======== Given entries ========
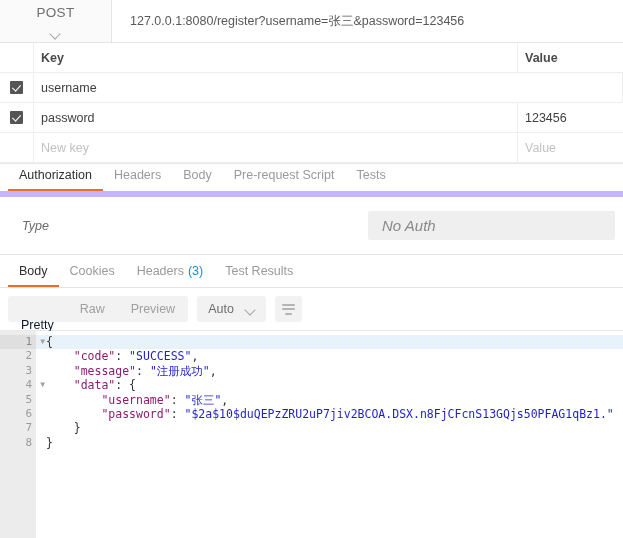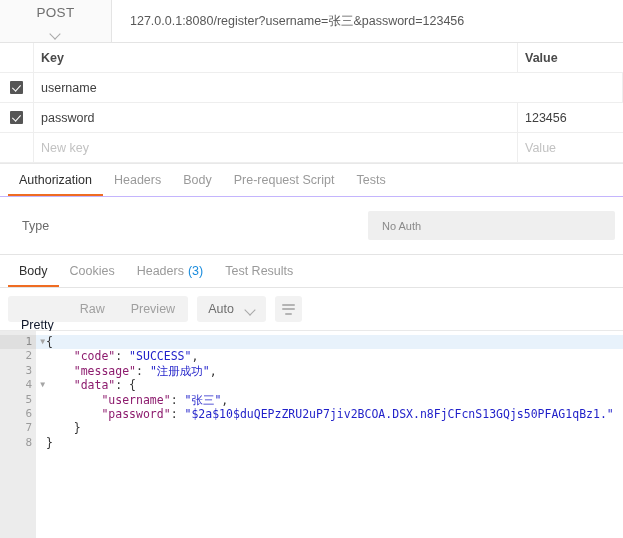--- a/index.html
+++ b/index.html
@@ -74,7 +74,7 @@
   
   .reqtabs {
     display: flex; align-items: flex-end; height: 33px;
-    border-bottom: 1px solid #c4b5fd; background: #fff; padding-left: 8px;
+    border-bottom: 6px solid #c4b5fd; background: #fff; padding-left: 8px;
   }
   .tab {
     padding: 0 11px; height: 32px; line-height: 32px;

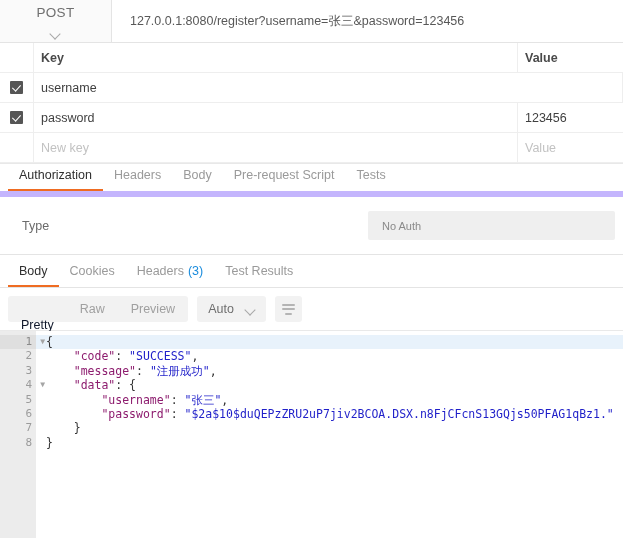--- a/index.html
+++ b/index.html
@@ -88,6 +88,7 @@
     height: 58px; display: flex; align-items: center;
     border-bottom: 1px solid #e4e4e4; background: #fff;
     padding: 0 8px 0 22px;
+    font-style: italic;
   }
   .type-label { font-size: 12.5px; color: #6b6b6b; }
   .noauth {

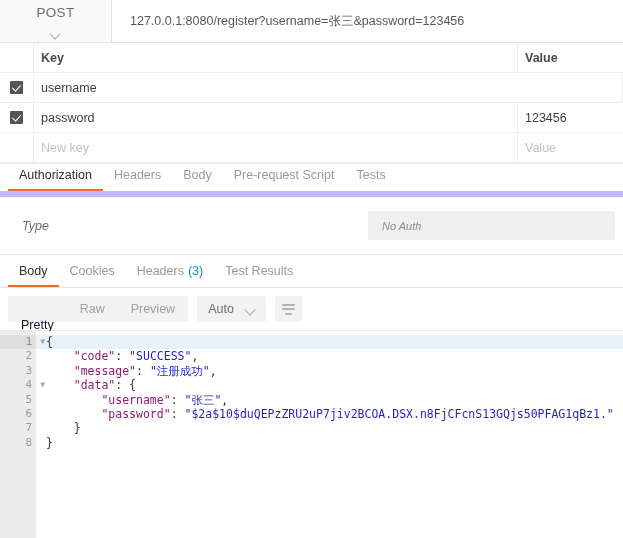--- a/index.html
+++ b/index.html
@@ -95,7 +95,7 @@
     margin-left: auto; width: 247px; height: 29px;
     background: #efefef; border-radius: 2px;
     display: flex; align-items: center; padding-left: 14px;
-    font-size: 11px; color: #8a8a8a; cursor: pointer;
+    font-size: 15px; color: #8a8a8a; cursor: pointer;
   }
 
   

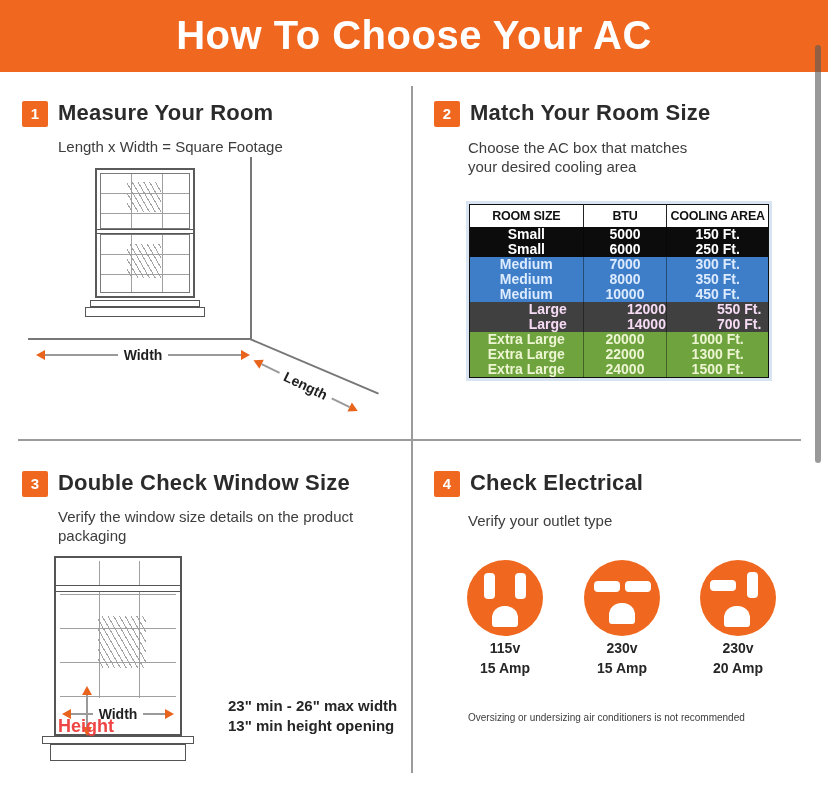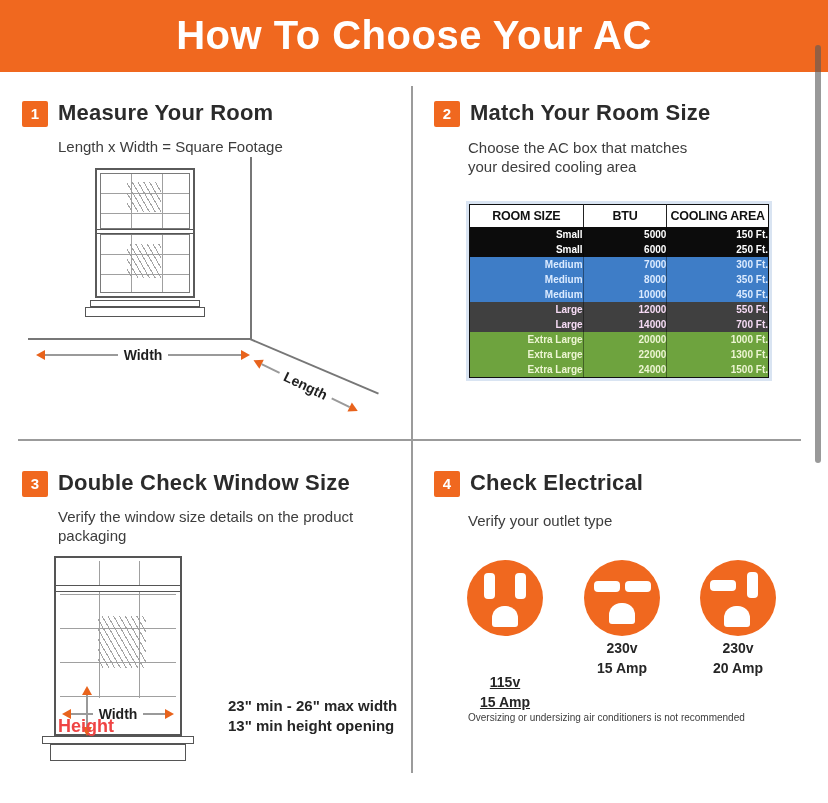--- a/index.html
+++ b/index.html
@@ -57,7 +57,7 @@
   .tbl-wrap { position:absolute; left:466px; top:201px; width:306px; border:3px solid #d9e4f2; background:#111; }
   table.sizes { width:100%; border-collapse:collapse; border:1px solid #111; }
   table.sizes th { background:#fff; color:#111; font-size:12.5px; font-weight:bold; height:22px; letter-spacing:-.2px; border-right:1px solid #222; }
-  table.sizes td { font-size:10px; font-weight:bold; height:15px; text-align:right; border-right:1px solid rgba(0,0,0,.4); line-height:15px; }
+  table.sizes td { font-size:14px; font-weight:bold; height:15px; text-align:center; border-right:1px solid rgba(0,0,0,.4); line-height:15px; }
   table.sizes th:last-child, table.sizes td:last-child { border-right:none; }
   tr.black td { background:#0c0c0c; color:#ffffff; }
   tr.blue  td { background:#3E7DC7; color:#dcebff; }

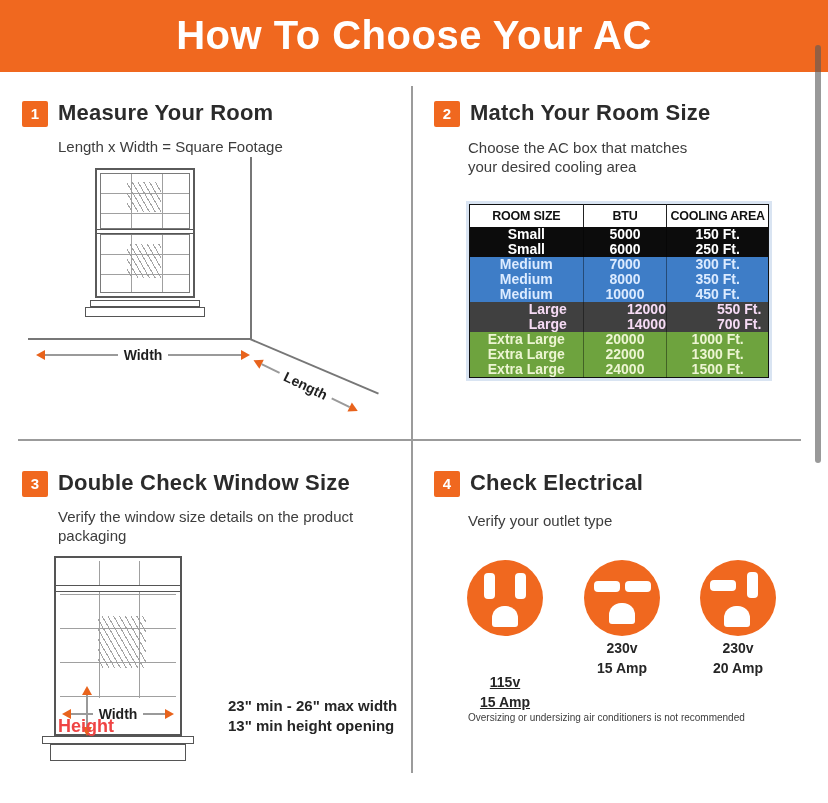--- a/index.html
+++ b/index.html
@@ -263,7 +263,7 @@
     <div class="ground" style="left:24px; top:46px;"></div>
   </div>
 
-  <div class="outlet-label" style="left:455px; top:672px;text-decoration:underline;">
+  <div class="outlet-label" style="left:455px; top:638px;">
     <div>115v</div>
     <div>15 Amp</div>
   </div>

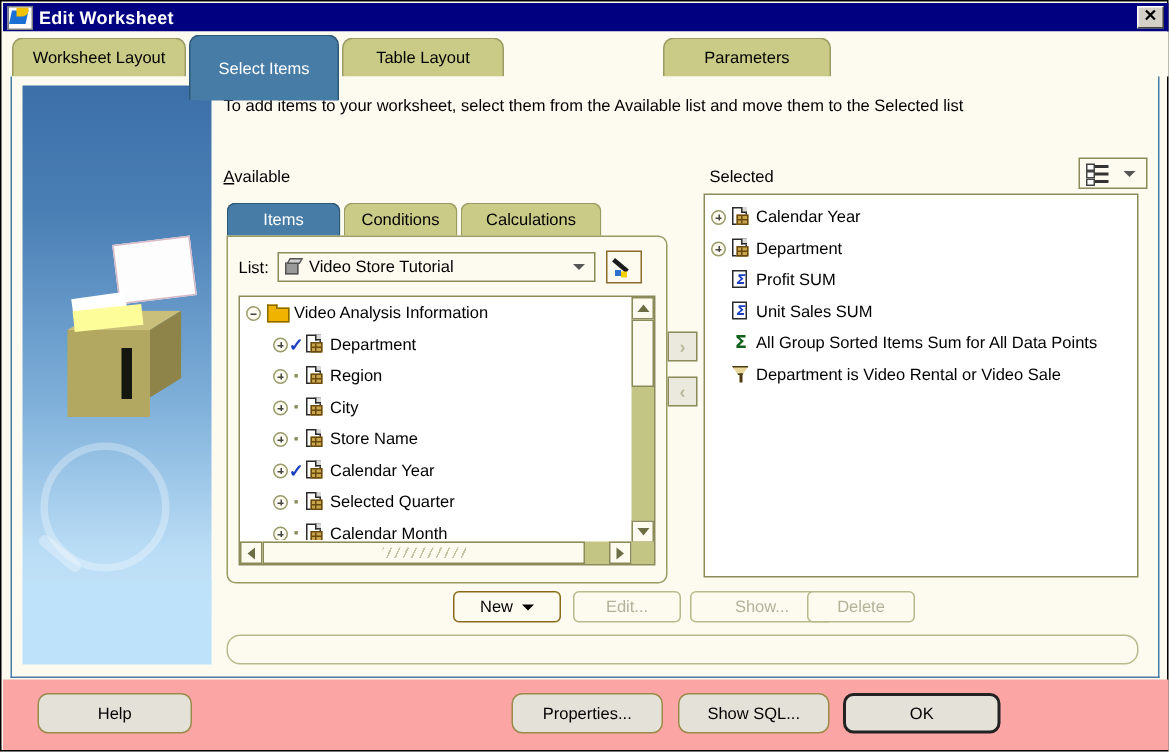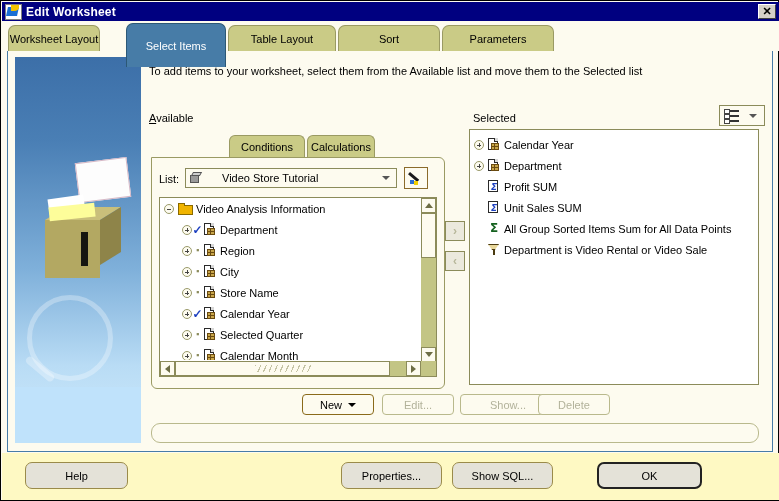--- a/index.html
+++ b/index.html
@@ -360,7 +360,7 @@
   </div>
 
   <div class="tabstrip">
-    <div class="tab" style="left:6px;width:92px;">Worksheet Layout</div>
+    <div class="tab" style="left:6px;width:116px;">Worksheet Layout</div>
     <div class="tab active" style="left:124px;width:100px;">Select Items</div>
     <div class="tab" style="left:226px;width:108px;">Table Layout</div>
     <div class="tab" style="left:336px;width:102px;">Sort</div>

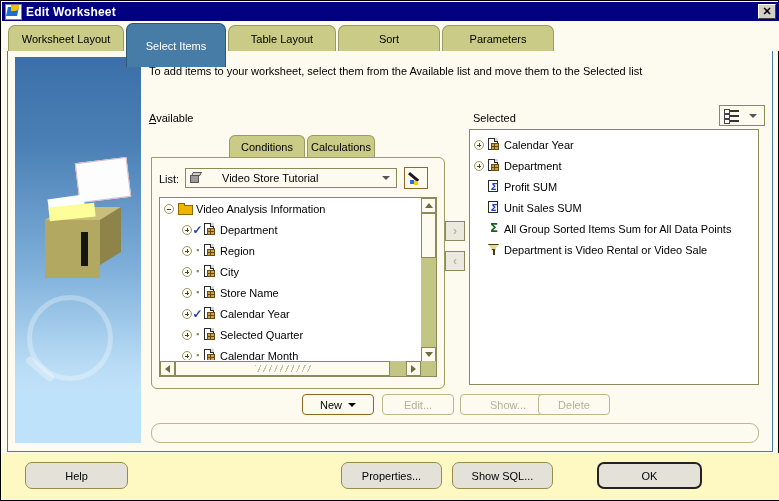--- a/index.html
+++ b/index.html
@@ -363,7 +363,6 @@
     <div class="tab" style="left:6px;width:116px;">Worksheet Layout</div>
     <div class="tab active" style="left:124px;width:100px;">Select Items</div>
     <div class="tab" style="left:226px;width:108px;">Table Layout</div>
-    <div class="tab" style="left:336px;width:102px;">Sort</div>
     <div class="tab" style="left:440px;width:112px;">Parameters</div>
   </div>
 

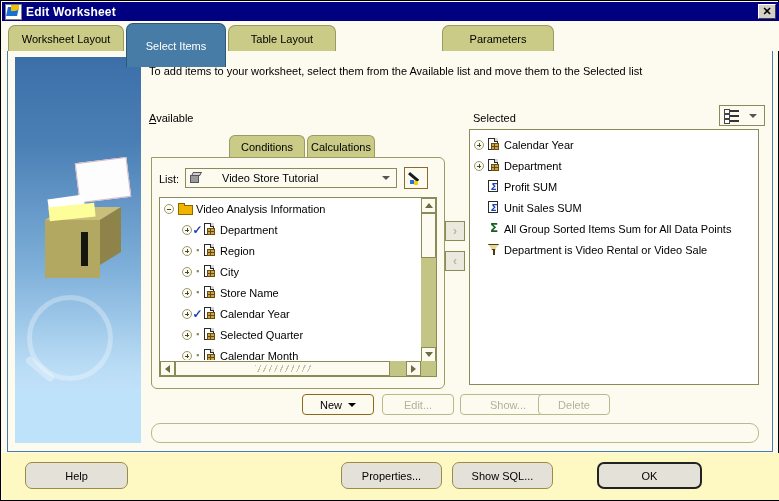--- a/index.html
+++ b/index.html
@@ -400,6 +400,7 @@
     <span class="vchev"></span>
   </div>
 
+  <div class="innertab active" style="left:150px;width:76px;">Items</div>
   <div class="innertab" style="left:228px;width:76px;">Conditions</div>
   <div class="innertab" style="left:306px;width:68px;">Calculations</div>
   <div class="innerpanel"></div>

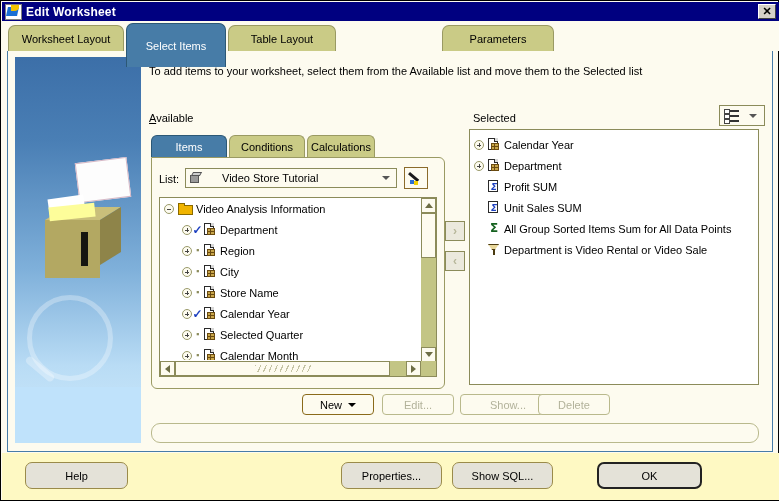--- a/index.html
+++ b/index.html
@@ -402,7 +402,7 @@
 
   <div class="innertab active" style="left:150px;width:76px;">Items</div>
   <div class="innertab" style="left:228px;width:76px;">Conditions</div>
-  <div class="innertab" style="left:306px;width:68px;">Calculations</div>
+  <div class="innertab" style="left:306px;width:94px;">Calculations</div>
   <div class="innerpanel"></div>
 
   <div class="listlabel">List:</div>

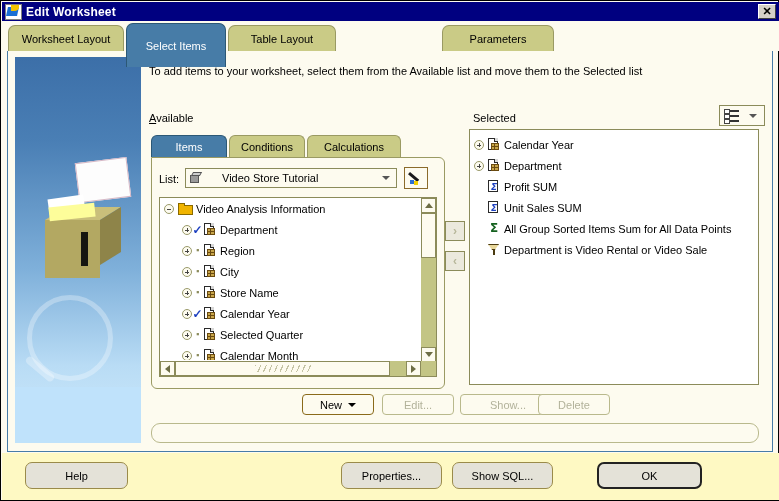--- a/index.html
+++ b/index.html
@@ -161,7 +161,7 @@
   .combo{
     position:absolute;left:184px;top:167px;width:212px;height:20px;
     background:#fdfbef;border:1px solid #8b8b5a;
-    display:flex;align-items:center;box-sizing:border-box;cursor:pointer;gap:16px;
+    display:flex;align-items:center;box-sizing:border-box;cursor:pointer;
   }
   .cubeicon{
     width:12px;height:12px;margin-left:4px;margin-right:4px;flex:none;position:relative;

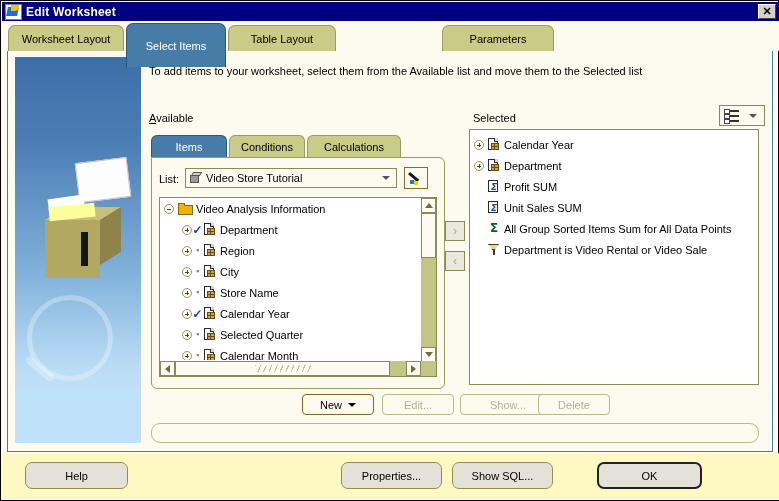--- a/index.html
+++ b/index.html
@@ -338,7 +338,7 @@
   }
   
   .footer{
-    position:absolute;left:1px;top:452px;width:777px;height:47px;background:#fef9c3;
+    position:absolute;left:1px;top:452px;width:777px;height:47px;background:#fca5a5;
   }
   .fbtn{
     position:absolute;top:9px;height:27px;background:#e4e2d8;

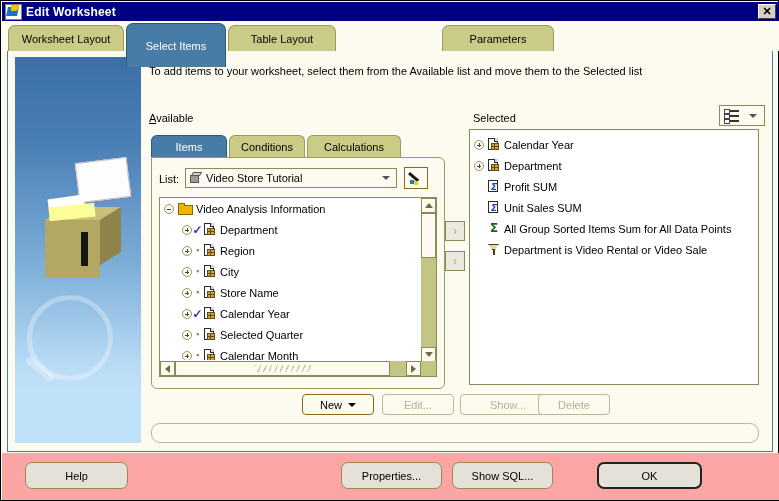--- a/index.html
+++ b/index.html
@@ -606,7 +606,7 @@
     <div class="fbtn" style="left:23px;width:103px;">Help</div>
     <div class="fbtn" style="left:339px;width:101px;">Properties...</div>
     <div class="fbtn" style="left:450px;width:101px;">Show SQL...</div>
-    <div class="fbtn default" style="left:560px;width:105px;margin-left:35px;">OK</div>
+    <div class="fbtn default" style="left:560px;width:105px;">OK</div>
   </div>
 
 </div>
========
◆ Assignment ◆
If a line of the data holds the string "default", list it.

◆ Exercise output ◆
-    <div class="fbtn default" style="left:560px;width:105px;margin-left:35px;">OK</div>
+    <div class="fbtn default" style="left:560px;width:105px;">OK</div>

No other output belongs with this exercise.